Concrètement, le Jeu de Peindre est d’une grande simplicité : petits et grands se réunissent chaque semaine autour de la Table-Palette et peignent. Dans cette simplicité-même, il se passe quelque chose d’essentiel, cela se vérifie lorsqu’une personne entre dans l’atelier pour la première fois. Il y a toujours, d’abord, un court temps de silence, puis, presque immédiatement, la personne se met en mouvement : elle prend une feuille, la pose contre un mur, puis va se servir à la Table-Palette et trace. En quelques minutes, elle donne l’impression d’être “chez elle”, dans un lieu qu’elle a toujours connu.

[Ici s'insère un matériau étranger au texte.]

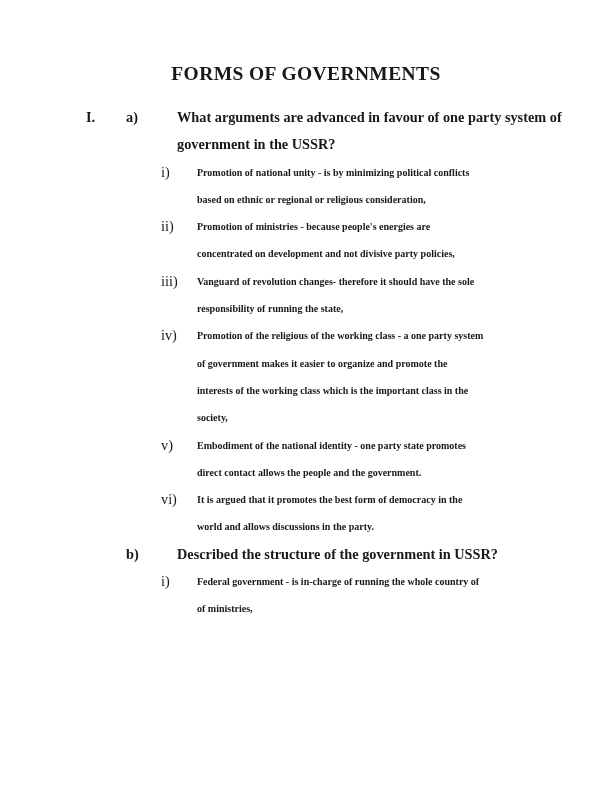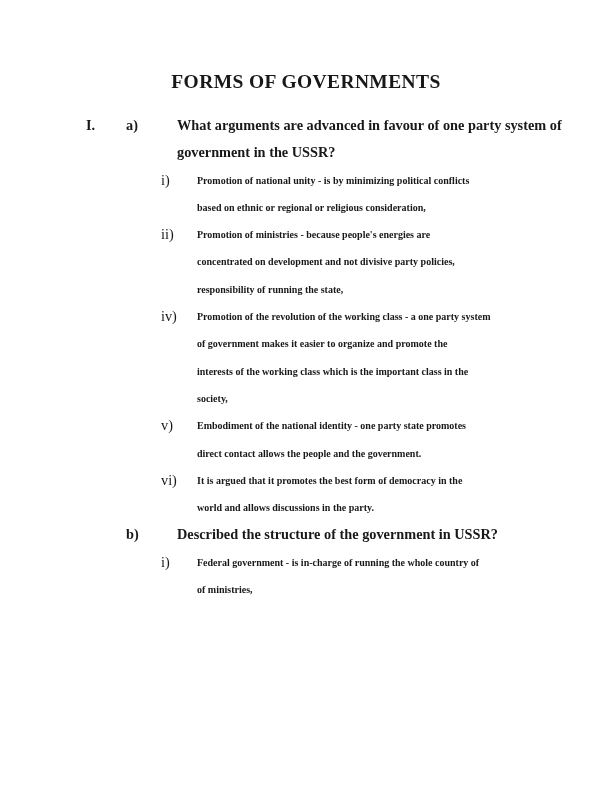"FORMS OF GOVERNMENTS" .page { margin-top: 8px -> none }
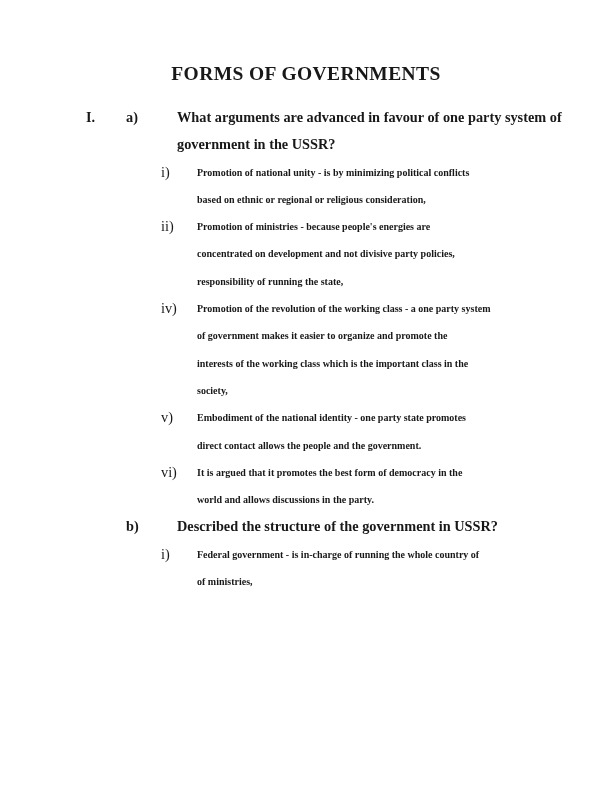"iii)" div.line { html: none -> <div> <span>iii)</span> <span>Vanguard of revolution changes- therefore it should have the sole</span> </div> }
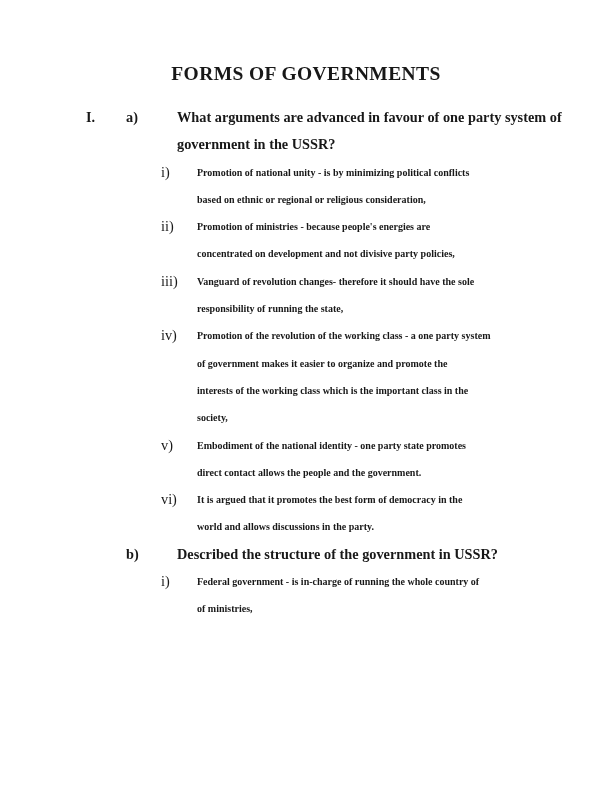"Promotion of the revolution of" span.text { text: revolution -> religious }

A chaque fois, il y a une reconnaissance immédiate et l’expression du besoin de tracer. Il est vrai que la disposition de l’atelier est une invitation en soi : la Table-Palette, au centre, avec les 18 couleurs et les pinceaux à disposition, et les murs, recouverts d’une multidude de traces laissées par les dépassements des uns et des autres. Mais les outils ne suffisent pas à expliquer cette sensation d’évidence qui se dégage lorsqu’une personne rencontre l’atelier, cela tient à l’ambiance, celle d’un lieu consacré non pas à des cours de peinture mais au Jeu de Peindre, c’est-à-dire à l’expression d’un besoin universel dans des conditions rares, celles qui permettent une éclosion de la personne par elle-même parmi les autres.

 

L’Expression d’un besoin universel : la Formulation

Le Jeu de Peindre commence aujourd’hui à être connu et cette relative célébrité pourrait faire croire qu’il s’agit d’une méthode ou d’une théorie. Ce n’est pas le cas, Arno Stern, qui a découvert et diffusé le Jeu de Peindre, a fait cette rencontre par hasard : dans les années 40, il est amené à occuper des enfants dans un orphelinat d’après-guerre, il décide de les faire peindre. Il met à leur disposition peinture et feuilles et les laisse tracer librement, les enfants sont enthousiastes et infatigables. Plus tard, il ouvre un atelier et poursuit cette expérience. Au début, il parle d’art enfantin et a des échanges avec ceux qui s’intéressent aux dessins d’enfants, que ce soient les psychologues ou les spécialistes de l’éducation artistique, mais ce qu’il découvre bientôt remet totalement en cause toutes les théories existantes.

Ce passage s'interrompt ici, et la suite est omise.